The blast knocked the FBI agents and Ray to the ground again. Ghazi’s lifeless body lay bleeding out on the pavement.
TUESDAY, DECEMBER 22
SPECIAL OPERATIONS ROOM
GLOBAL COORDINATION CENTER
CREECH AFB, NEVADA
First, the Global Reach drone got to the target outside of Kiev.
“Five SUVs, one pickup in the yard. Guards inside at the gate. Guards outside. Guard on the roof. No signs of civilians. Getting multiple, human life forms readings through the windows. Laser is having trouble getting the conversation, but the voices are all male,” Major Jaimie Hernandez was calling out. It was his first day at the GCC, but he had flown birds from Eglin Air Base in Florida. Now he was stepping up to the big time, to the place where the important national missions were flown and on his initial shift there, he realized, he was already part of a mission like none he had ever heard about.

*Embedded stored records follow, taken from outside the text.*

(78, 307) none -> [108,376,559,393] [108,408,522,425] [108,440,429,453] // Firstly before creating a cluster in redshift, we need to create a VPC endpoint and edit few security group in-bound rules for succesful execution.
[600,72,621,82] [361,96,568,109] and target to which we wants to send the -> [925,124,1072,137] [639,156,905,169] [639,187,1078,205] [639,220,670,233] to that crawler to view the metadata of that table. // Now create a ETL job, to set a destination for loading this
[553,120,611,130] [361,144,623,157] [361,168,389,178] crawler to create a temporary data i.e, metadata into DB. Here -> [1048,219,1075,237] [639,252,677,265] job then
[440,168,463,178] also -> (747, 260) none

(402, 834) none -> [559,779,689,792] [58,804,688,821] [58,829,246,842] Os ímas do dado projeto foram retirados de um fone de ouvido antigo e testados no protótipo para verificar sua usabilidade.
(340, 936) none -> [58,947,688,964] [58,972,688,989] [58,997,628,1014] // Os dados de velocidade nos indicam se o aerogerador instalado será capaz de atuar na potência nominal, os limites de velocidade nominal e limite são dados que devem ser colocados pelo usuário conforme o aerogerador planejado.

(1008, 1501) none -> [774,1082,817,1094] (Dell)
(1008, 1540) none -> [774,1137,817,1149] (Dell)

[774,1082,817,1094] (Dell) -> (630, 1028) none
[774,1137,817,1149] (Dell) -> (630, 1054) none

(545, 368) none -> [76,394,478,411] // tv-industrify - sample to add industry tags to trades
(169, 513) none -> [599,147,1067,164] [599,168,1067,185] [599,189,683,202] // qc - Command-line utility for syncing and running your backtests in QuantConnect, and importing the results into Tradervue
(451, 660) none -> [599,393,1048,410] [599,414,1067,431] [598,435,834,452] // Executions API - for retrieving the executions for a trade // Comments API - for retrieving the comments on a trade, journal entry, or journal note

“Weapons check?” Erik asked.
“We’ve got two laser-guided 250-pound bombs, Mark 82s, and four Hellfire missiles, two with high explosives and two with fragmentation warheads.”
“Let’s drop the two bombs on the first pass, ten-second interval. On my mark, and fire.”
The warehouse erupted on the Big Board and then disappeared as the Global Reach banked to avoid the explosion it had created. There was no second bird to provide a video feed. Erik had been lucky to find a Global Reach already over eastern Turkey, looking for PKK terrorists and arms being smuggled into Syria.
“Okay, Jaimie, finish them off and set course for home. Do you have enough fuel to get back to CONUS?” Erik asked.
“No way, sir, I was going to bring it back to Turkey, to Incirlik,” Major Hernandez replied.
“The Turks may get a little touchy about our blowing shit up in the Ukraine and then landing in Turkey. If you can’t get to Sicily, Sigonella, bring it in to Ramat David and I’ll let the Israelis know not to shoot it down,” Erik said.
Looking at the Big Board, at the missiles ripping into the flaming warehouse complex, Erik walked down the line of flight controllers to Sergeant Rod Miller’s cubicle. Miller was flying a Reaper over the target in Pakistan. As Colonel Erik Parsons looked over Miller’s shoulder at the images from Pakistan, Communications switched a call from the Pentagon for Parsons to a red phone in Miller’s cubicle. It was Admiral Johnston.
“Colonel, are you the acting Officer in Charge?” the Admiral yelled down the line.
“Yes, sir. Under the Continuity of Ops plan, I took over when the Director was … was no longer available.”
“Well, what the shit did you guys just do in the Ukraine? There’s been no authorization to fly in there, let alone bomb in there. You trying to start a war there, son?”
“Admiral, I am operating a mission today under the Intelligence chain of command, not military. And, with all due respect, sir, I am still in the middle of that mission, so if you will forgive me, sir, I need to get back to work. I’m sure the White House will—”
“Colonel, you are to stand down. Now. You are relieved of any billet you have in any Intelligence outfit. Let the Agency do that stuff. I will not have a serving officer starting a Goddamn war. You get in your car and you drive over to Nellis Air Base and report to the Inspector General. Colonel?”
“Sir, I think you may be mistaken. I am not in your chain of command, sir.” Colonel Parsons hung up the red phone and looked at Sergeant Rod Miller.